To test his belief that these isolated areas contain untold numbers of animals, White had one of his staff recheck an area that had already been tabulated.

“We went to one of the states where we had already gathered the statistics for shelters with more than 100 animals. We tried to find out how many shelters, facilities or individuals were helping less than 100 animals in an institutionalized fashion. You begin to get a sense that there are a whole lot of people out there who are not being counted,” says White.

Luke shares White’s concerns about the limitations of the council’s list. “Certainly there are going to he some that we miss. We have learned that we have created, by far, the best list there has ever been, but there are problems with it. However, it is a start. You can’t begin with flawed data and suddenly have perfect records. It will be improved over time.”

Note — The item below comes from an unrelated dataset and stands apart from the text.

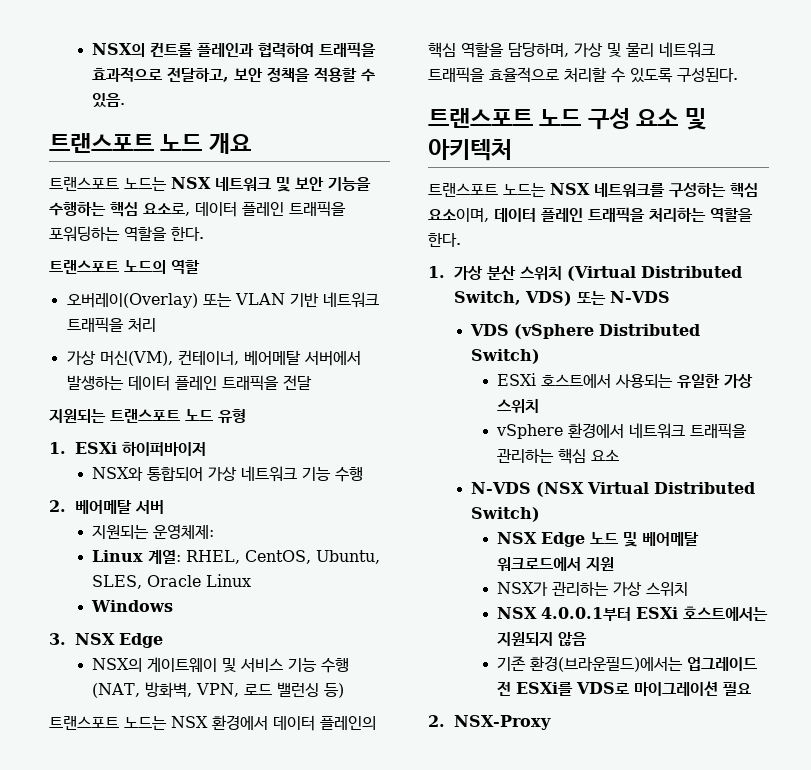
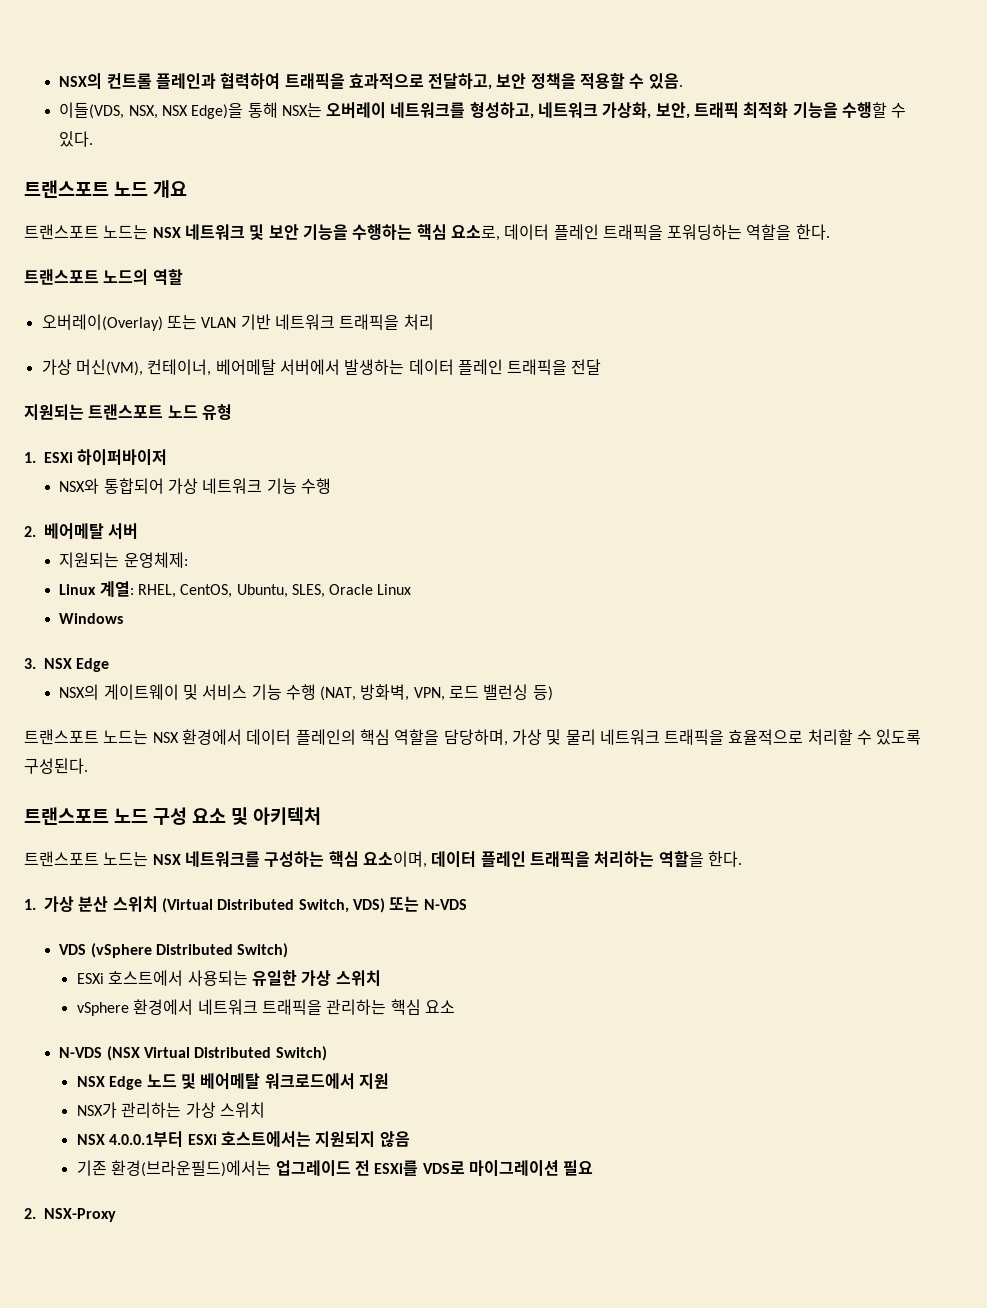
+ 이들(VDS, NSX, NSX Edge)을 통해 NSX는 오버레이 네트워크를 형성하고, 네트워크 가상화, 보안, 트래픽 최적화 기능을 수행할 수 있다.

Coping with a Flawed System:
For local shelter directors like McKenney, even accurate national statistics will be taken with a grain of salt. “I think people need to be aware of the statistics. They can be helpful in the same way that consumer advice can help you make a decision about buying a product. If the numbers indicate a national trend, local communities may be alerted to evaluate their services. Following national and regional statistics is not accurate-you can’t always look at what happens in the New York City area and assume that it automatically applies to your community as well.”

White summed up the problem in a recent issue of Shelter Sense, a publication of HSUS. ‘The success of our organizations cannot be properly judged by a ledger sheet reporting the percentage of animals adopted. Our business is, instead, to model and promote a broadly embracing human ethic. As such, we need to loudly acknowledge the imbalanced equation (too many animals, too few homes) that leads to the death of so many millions of animals. We need to do that and get on with the work of changing it.”

Until an accurate census is available, local communities will continue to make decisions, enact laws and allocate funds based on flawed accounting. Irresponsible pet owners wilt still believe that their excess puppies will all find good homes. Animal lovers will still receive pleas from groups who use inaccurate numbers to gain donations. While national humane groups struggle with the task of collecting and tallying data, local shelters, animal lovers, brothers-in-law and veterinarians will continue to provide care for the animals-whether they are counted or not.